The US total tax system is somewhat progressive across the bottom 99%, then turns regressive. To see that you really need 1% 0.1% 0.01% or so brackets (it does eventually appear to stabalize at around the long term capital gains rate, buffet’s reported rate is about that).
I guess social security and medicare expenditures do not count as spending either.
No matter how loudly you protest, 2 + 2 still equals 4.
Hi Spencer:
Normally I would not challenge you on this topic. To aid Coberly in making his point, SS revenue versus payout is a wash if interest is included. With Medicare, there is still a surplus being collected. In either case and because of the reductions in corporate taxes, capital gains taxes, and even the individual income tax; much of the government expenditures have come to rely on the SS/Medicare revenue to support it. http://research.stlouisfed.org/fred2/graph/?g=3p6
Here is another Tax Policy Center graph which explains what I am saying or attempting to say: http://www.taxpolicycenter.org/UploadedPDF/1001082_federal_revenue.pdf
Cob just did not explain it well.
spencer
SS is off budget. Does that help you understand?
And while SS is a tax in the sense of it is an involuntary payment to a government. It is not a tax in that it is not a payment for the support of government.
Please don’t give me that BS about 2 + 2. If you don’t know what the hell you are adding, or why, saying 2+2 makes four doesn’t make you any smarter than a parakeet.
run
i often don’t explain it well. but something i learned from teaching math to undergraduates is that it doesn’t matter how hard the teacher tries to explain it, if they won’t do the homework, they will never get to understand it.
I could not tell how they allocated taxes paid by organizations, particularly the corp income tax and the employer paid FICA. Do you know?
I think the tax system is modestly progressive.
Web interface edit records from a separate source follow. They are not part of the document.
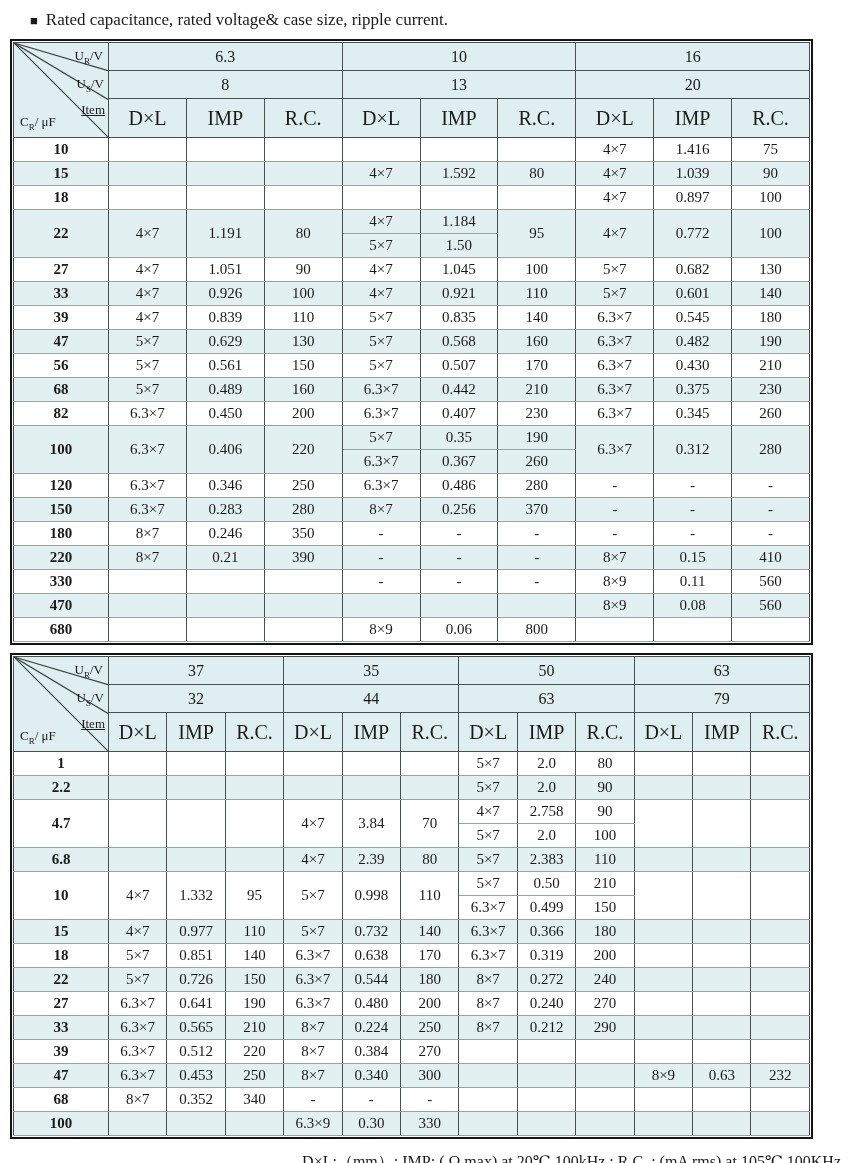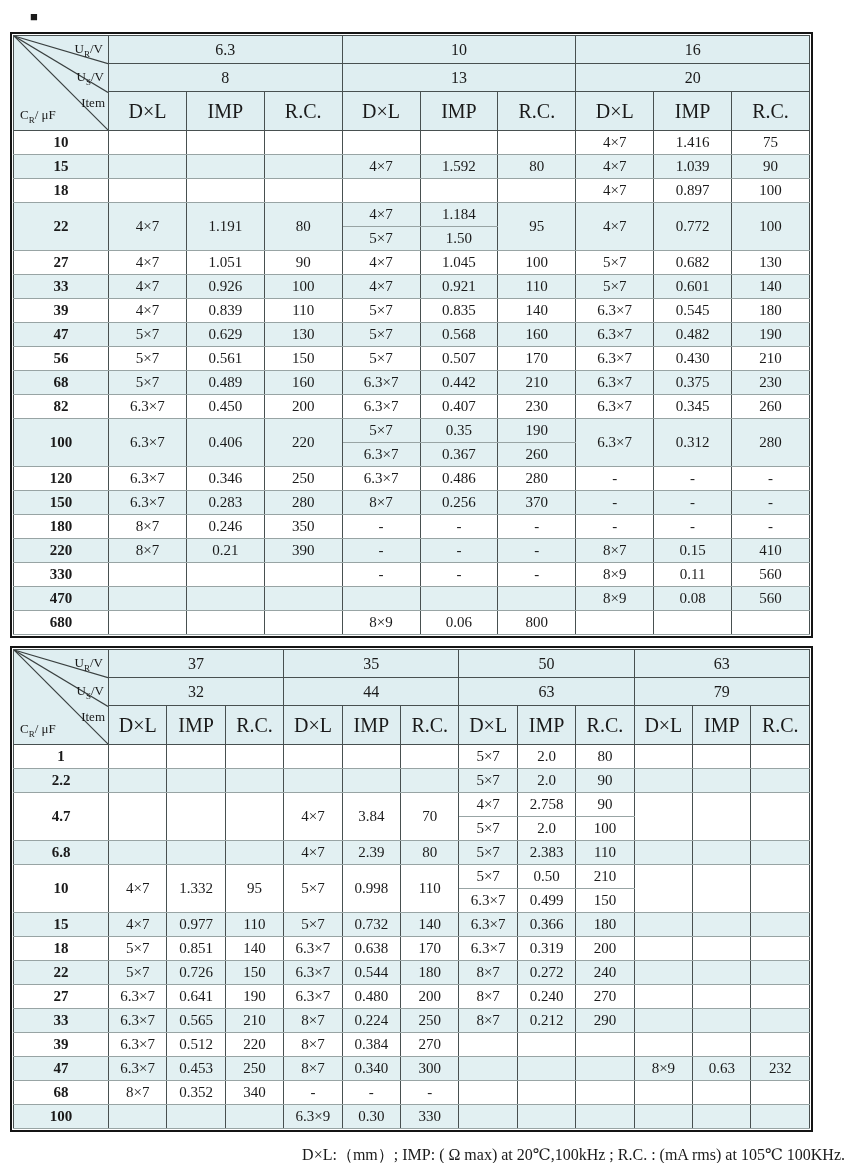--- a/index.html
+++ b/index.html
@@ -56,6 +56,7 @@
 
   <div class="title">
     <span class="bullet">■</span>
+    <span>Rated capacitance, rated voltage&amp; case size, ripple current.</span>
   </div>
 
   <div class="tbl-wrap">

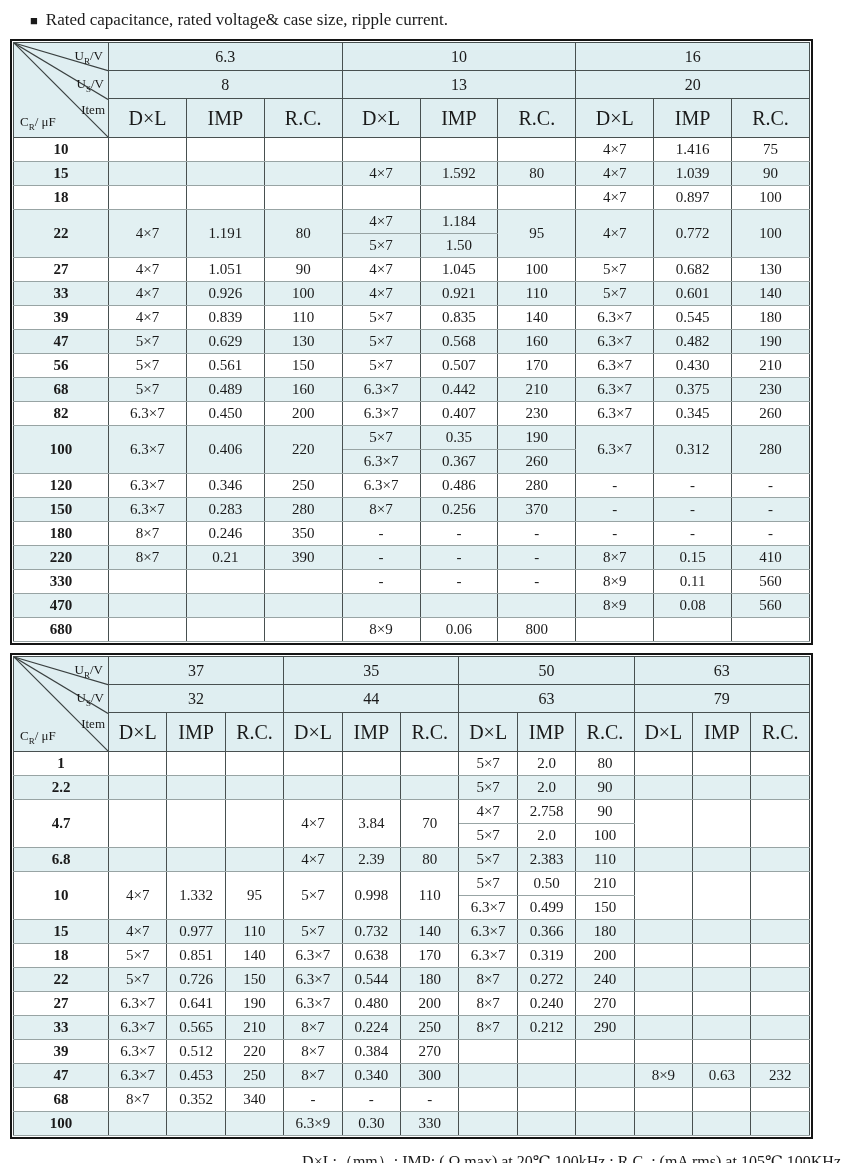--- a/index.html
+++ b/index.html
@@ -44,7 +44,7 @@
   .corner sub { font-size:9px; }
   .c-ur { top:6px; right:5px; }
   .c-us { top:34px; right:4px; }
-  .c-item { top:60px; right:3px; font-size:14px; }
+  .c-item { top:60px; right:3px; font-size:14px;text-decoration:underline; }
   .c-cr { bottom:5px; left:6px; font-size:15px;margin-top:20px; }
 
   .footnote { width:845px; text-align:right; margin-top:13px; font-size:16px; }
It’s also only a portion of the story because government spending is much more progressive. This kind of chart fails to recognize that a large portion of the income in the bottom three quintiles comes from government transfers and there are further government benefits that don’t run through income that are also progressive. When you look at taxes net of benefits – or benefits net of taxes in millions of cases – it is a much more progressive story.
mark
i hope so. at least i think that’s the way it’s supposed to work. but a better economist than me pointed out that what the Fed does with interest rates moves more money from the poor to the rich, than taxes ever move the other way.
so i wouldn’t get hung up on progressive v regressive… especially as long as liberals with more education than sense keep calling SS a “regressive tax.”
the important thing to look at is how good a job are we doing eliminating poverty… as well as all the other things a government should be doing for us… ourselves.